=== Section Start ===

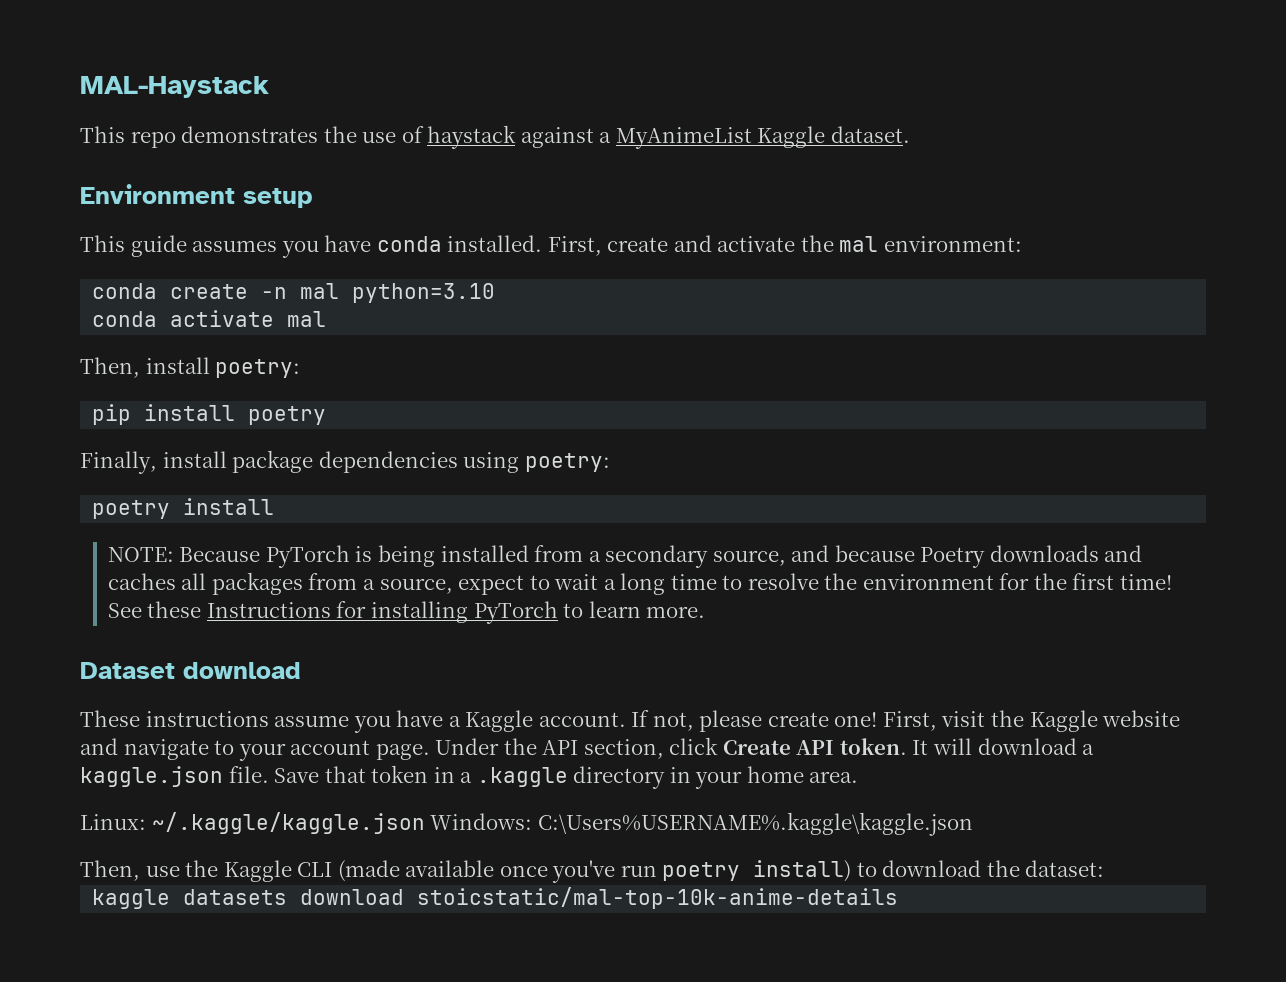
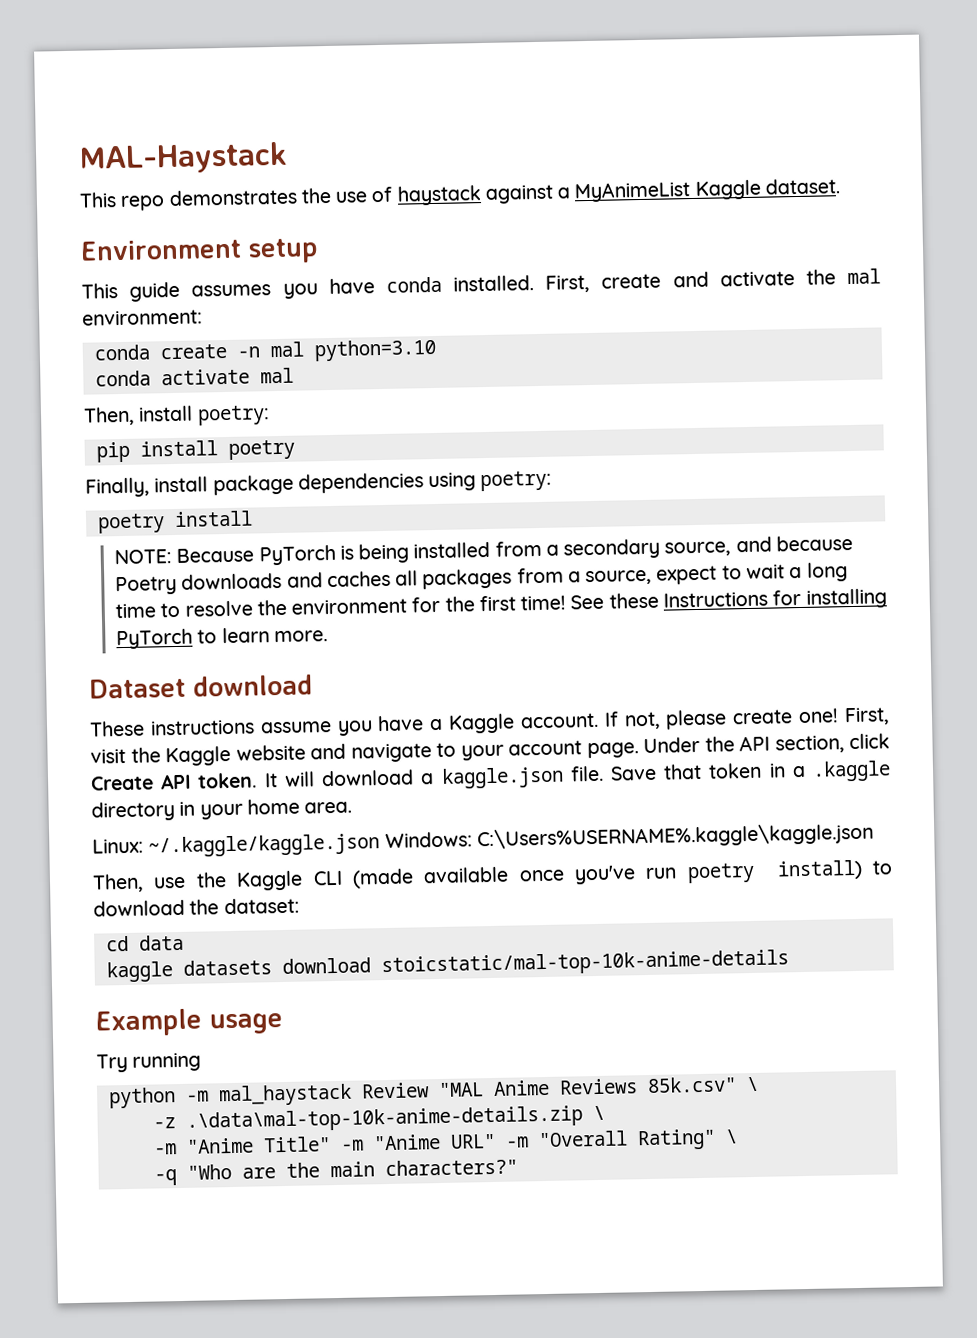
+ cd data
+ Example usage
+ Try running
+ python -m mal_haystack Review "MAL Anime Reviews 85k.csv" \
+ -z .\data\mal-top-10k-anime-details.zip \
+ -m "Anime Title" -m "Anime URL" -m "Overall Rating" \
+ -q "Who are the main characters?"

=== Section End ===

- [WORK ITEM]
Answer with one number, namely how many lines in the records contain the string "data".

- [ANSWER FOR THIS EXERCISE]
2